O senhor considera que o Uruguai com a “Frente Ampla”, aprendeu a trabalhar a diversidade? Ela tem algo a contribuir para essa experiência regional?

Eu sou suspeito para falar da “Frente Ampla”, porque eu tenho por demais admiração por ela. Aliás, uma das coisas que eu ainda sonho em fazer no Brasil é criar uma espécie de “Frente Ampla”, em que a gente possa juntar todos os partidos para funcionar 365 dias por ano e não apenas em época de eleição para construir uma candidatura.

Eu acho que a “Frente Ampla” é uma lição uruguaia para a América Latina e o mundo, ou seja, é o bom modo de fazer política, é a boa convivência democrática entre diferentes forças políticas sem que ninguém abra mão das suas convicções, dos seus princípios, mas estabelecendo uma cesta de pontos comuns que permita a ele transitar pelo cotidiano da política uruguaia e fazer o que estão fazendo, um processo de transformação extraordinário que começou com a eleição muito importante de Tabaré [Vázquez] para prefeito de Montevidéu, duas vezes, na eleição de Tabaré para presidente e na eleição de [Juan Pepe] Mujica.
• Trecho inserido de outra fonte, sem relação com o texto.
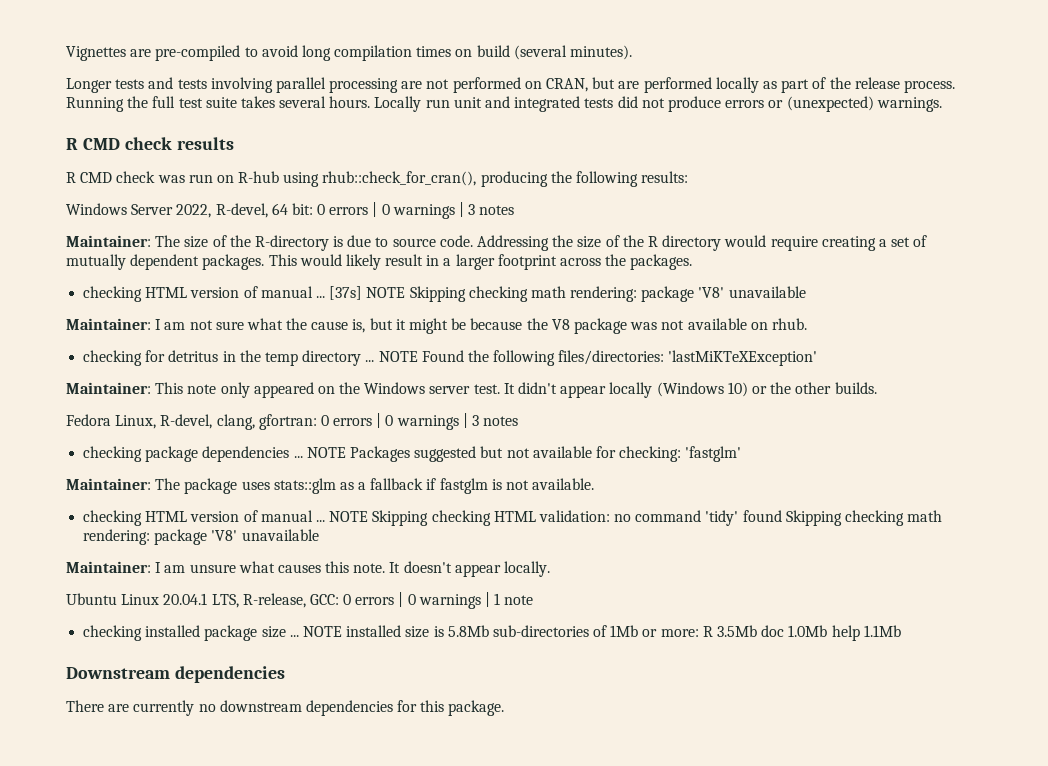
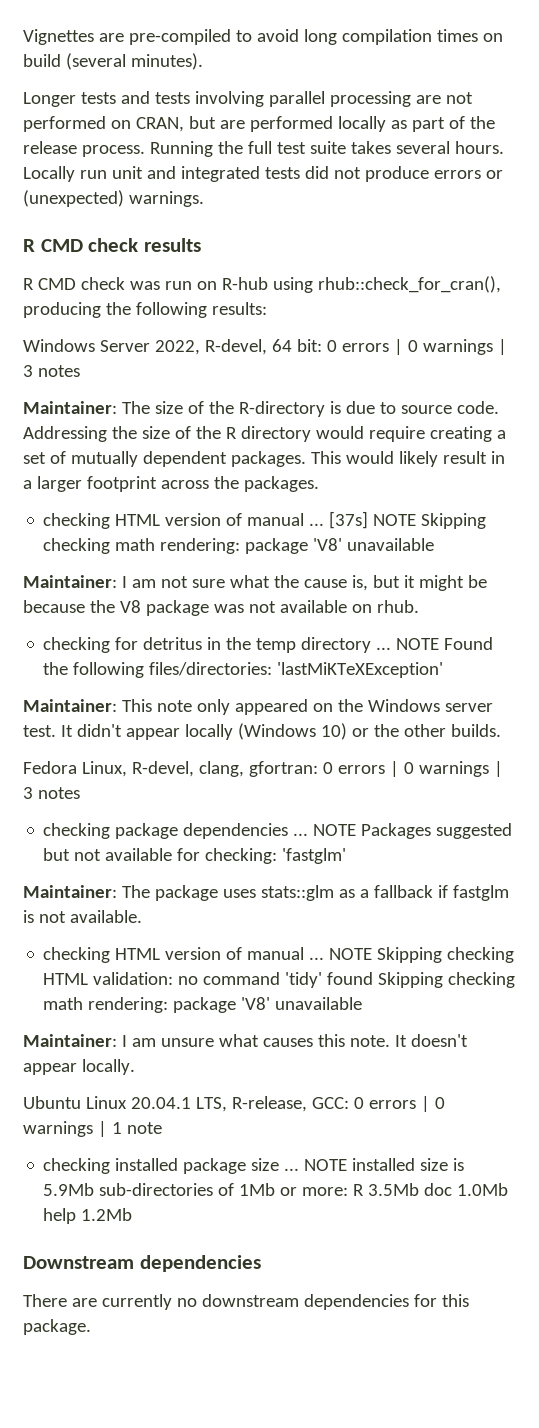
- NOTE installed size is 5.8Mb sub-directories of 1Mb or more: R 3.5Mb doc 1.0Mb help 1.1Mb
+ NOTE installed size is 5.9Mb sub-directories of 1Mb or more: R 3.5Mb doc 1.0Mb help 1.2Mb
Eu acho que a “Frente Ampla” sempre será um bom exemplo a ser seguido, pelo menos, por mim.

O senhor, junto com Hugo Chávez e Néstor Kirchner, foram três dos principais líderes do processo de integração. Hoje (com a ausência deles) os analistas conferem ao Brasil e à sua pessoa a condução do processo regional. Compartilha dessa impressão?

Eu não compartilho dessa visão porque, individualmente, nenhum de nós nunca teve papel de liderança.

Olha, eu acho que o Kirchner teve papel extraordinário na construção da UNASUL, na construção do fortalecimento do MERCOSUL. Acho que o Chávez teve papel estupendo. É importante lembrar que Chávez era presidente de um país totalmente comprometido com a sua relação com os Estados Unidos. Foi a partir de Chávez que a Venezuela se voltou para o Brasil, para a América do Sul, para a América Latina. Então, você tinha dois presidentes, de dois países importantes com vocação latino-americanista, sul-americana, vocação continental muito forte e dois presidentes com disposição de não se submeterem à lógica de dominação que tantos presidentes se submeteram durante tanto tempo. Isso contribuiu de forma extraordinária para que a gente pudesse costurar essa parceria fantástica que deu no que está dando hoje.

Mesmo assim, eu acho que o que foi importante na construção da UNASUL é que, não apenas Kirchner, Chávez, eu, mas também a eleição de outros companheiros. É bem importante lembrar de Michelle Bachelet e [Ricardo] Lagos no Chile; é importante lembrar a eleição de Nicanor [Duarte] no Paraguai, que foi um avanço para a política paraguaia; depois, a eleição de [Fernando] Lugo. É importante, também, lembrar que a eleição de Rafael Correa, no Equador, e de Alan García, no Peru, contribuíram com isso. Uribe, um pouco mais reticente, mas não deixou de contribuir para que pudéssemos construir essa unidade. Então, eu acho que era um desejo coletivo que estava represado e ele conseguiu aflorar quando a América Latina deu um show ao eleger políticos democráticos, políticos de esquerda e políticos progressistas.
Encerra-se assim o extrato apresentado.